Ninety miles up I-94 the bus stopped at an International Brotherhood of Electrical Workers hall in Milwaukee, where the field-tripping partisans were treated to rubbery pizza and a video of a speech by James Carville. After a briefing by a young political operative in a Badgers sweatshirt they each picked up their assignment folders and were paired with a Milwaukeean. Regina Rodriguez, an unemployed Chicana pop singer from Rogers Park, was given a precinct in Tippecanoe, a blue-collar neighborhood on the southeast side of the city. Her job: tell residents that absentee ballots are the surest way to get their votes counted, because they leave a paper record.

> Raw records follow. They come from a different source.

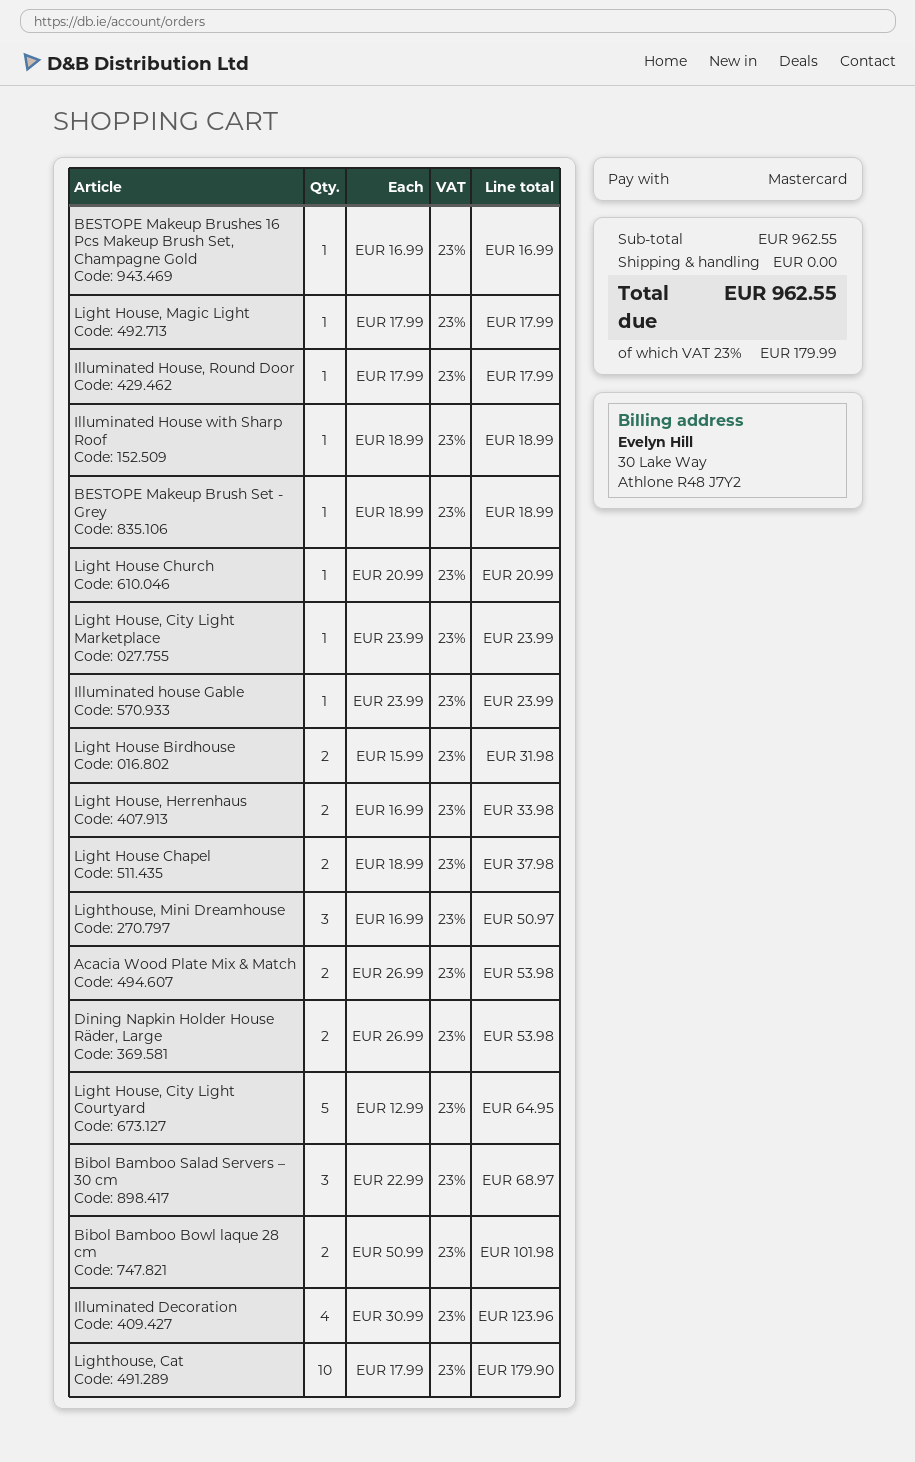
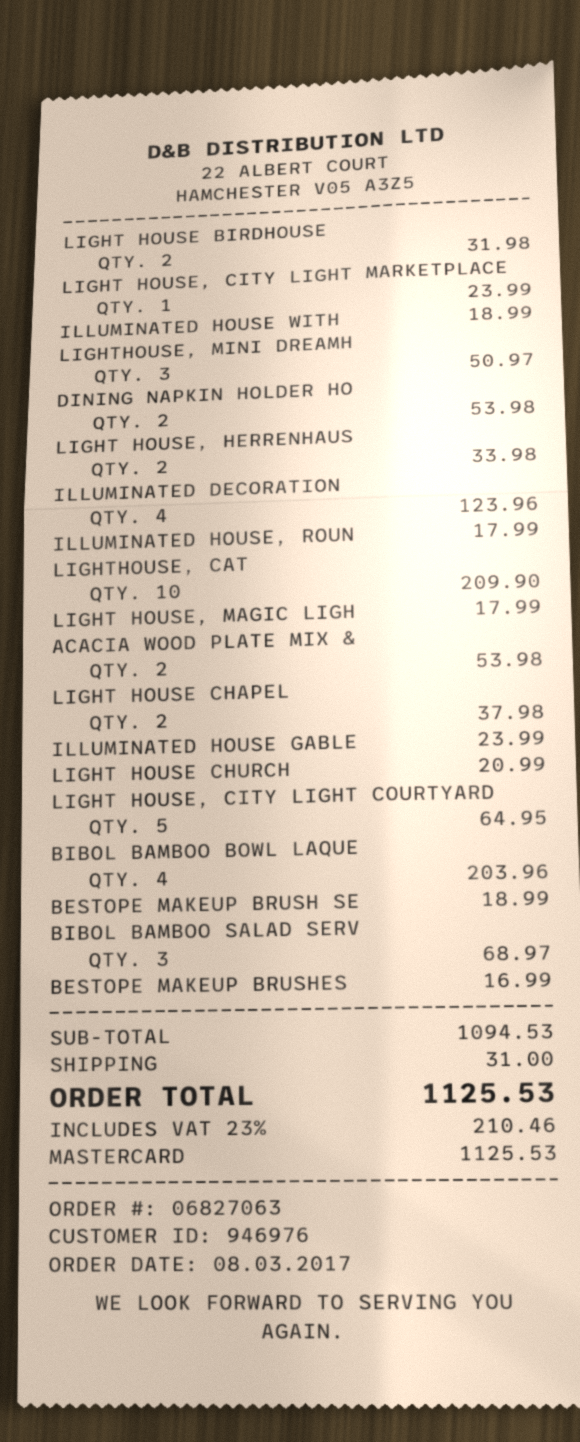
Bibol Bamboo Bowl laque 28 cm: 2 for 101.98 -> 4 for 203.96
Lighthouse, Cat: 10 for 179.90 -> 10 for 209.90
subtotal: 962.55 -> 1094.53
shipping: 0.00 -> 31.00
tax: 23% = 179.99 -> 23% = 210.46
total: 962.55 -> 1125.53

“I just hope there’s enough people smart enough to vote him out,” one man told her as he signed up for an absentee ballot. “He may be the worst president of our lifetime. The guy’s scary.”

“I think this is a one-time election,” said Bonnie Wilson, chair of the Democratic Party of Evanston and a 34-year veteran of township politics. “What I’m seeing this year is people coming out that I never even recognize. We have a Thursday night meet-up for Kerry at the Firehouse Grill, and there are all kinds of faces I’ve never seen before.”

“We don’t want another Florida,” said Rodriguez.

“Who’s that?” she asked.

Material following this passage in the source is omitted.